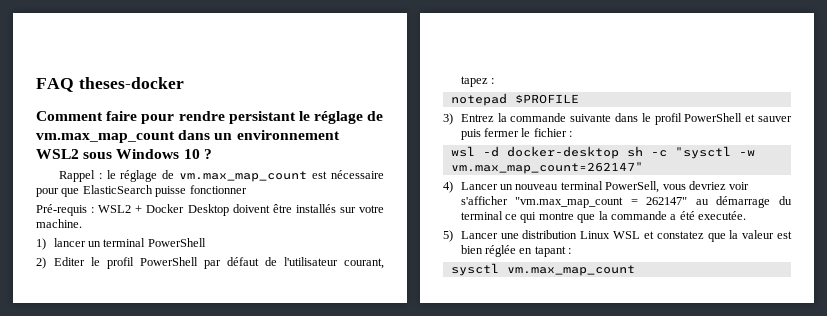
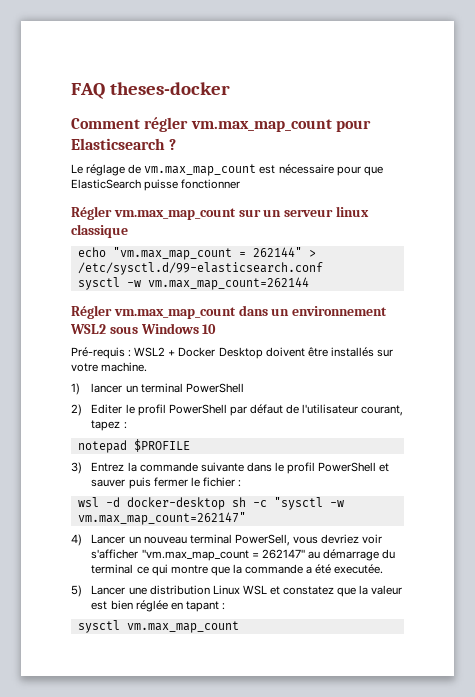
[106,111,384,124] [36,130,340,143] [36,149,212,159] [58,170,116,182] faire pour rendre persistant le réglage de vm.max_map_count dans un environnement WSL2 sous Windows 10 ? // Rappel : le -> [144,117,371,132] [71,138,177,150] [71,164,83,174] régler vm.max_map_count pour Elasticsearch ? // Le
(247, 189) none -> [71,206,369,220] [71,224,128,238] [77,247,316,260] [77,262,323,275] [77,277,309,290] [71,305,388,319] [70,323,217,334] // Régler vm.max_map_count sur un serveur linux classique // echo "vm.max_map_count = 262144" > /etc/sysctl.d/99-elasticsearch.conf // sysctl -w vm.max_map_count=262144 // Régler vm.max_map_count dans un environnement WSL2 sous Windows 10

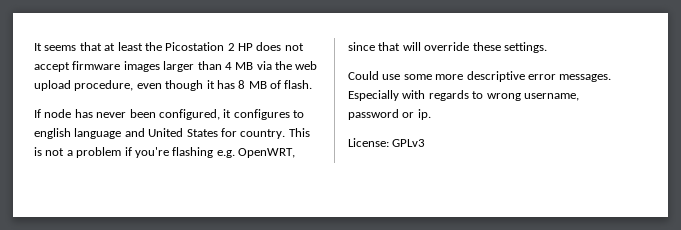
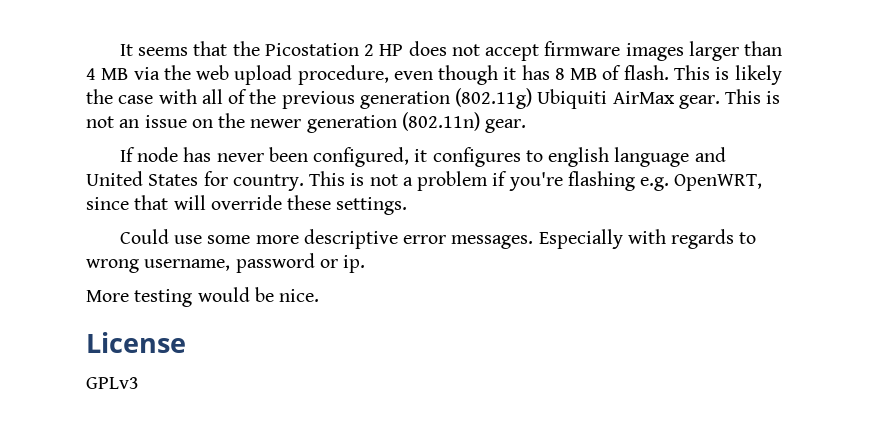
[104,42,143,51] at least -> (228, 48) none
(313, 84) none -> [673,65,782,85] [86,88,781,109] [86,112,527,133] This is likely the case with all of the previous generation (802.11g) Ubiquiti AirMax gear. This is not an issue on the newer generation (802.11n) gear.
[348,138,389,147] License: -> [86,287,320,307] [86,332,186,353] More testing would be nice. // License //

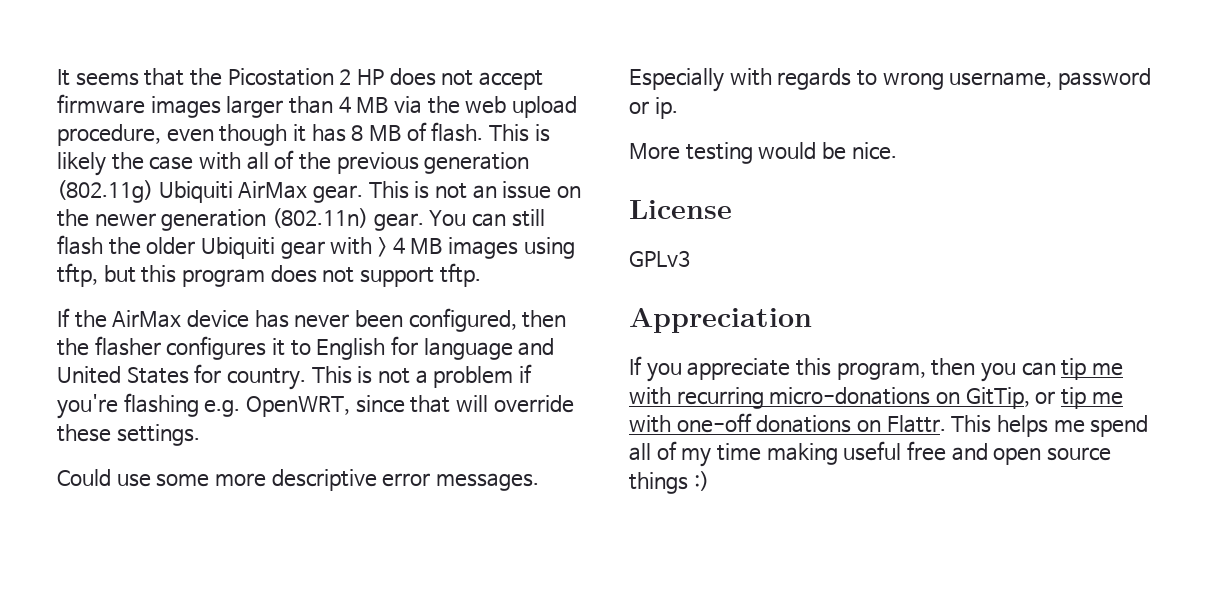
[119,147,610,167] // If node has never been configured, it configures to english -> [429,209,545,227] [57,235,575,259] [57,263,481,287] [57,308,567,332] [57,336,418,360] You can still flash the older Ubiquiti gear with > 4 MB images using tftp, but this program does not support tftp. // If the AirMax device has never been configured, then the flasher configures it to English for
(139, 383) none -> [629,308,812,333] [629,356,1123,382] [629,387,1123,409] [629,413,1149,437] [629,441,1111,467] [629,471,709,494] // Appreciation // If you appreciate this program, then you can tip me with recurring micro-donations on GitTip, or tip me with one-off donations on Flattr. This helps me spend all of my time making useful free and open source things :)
____________
Each line from the one bearing "[348,138,389,147] License: ->" through the final line of the records is to be copied exactly, and no pictures are to be included.

[348,138,389,147] License: -> [86,287,320,307] [86,332,186,353] More testing would be nice. // License //

[119,147,610,167] // If node has never been configured, it configures to english -> [429,209,545,227] [57,235,575,259] [57,263,481,287] [57,308,567,332] [57,336,418,360] You can still flash the older Ubiquiti gear with > 4 MB images using tftp, but this program does not support tftp. // If the AirMax device has never been configured, then the flasher configures it to English for
(139, 383) none -> [629,308,812,333] [629,356,1123,382] [629,387,1123,409] [629,413,1149,437] [629,441,1111,467] [629,471,709,494] // Appreciation // If you appreciate this program, then you can tip me with recurring micro-donations on GitTip, or tip me with one-off donations on Flattr. This helps me spend all of my time making useful free and open source things :)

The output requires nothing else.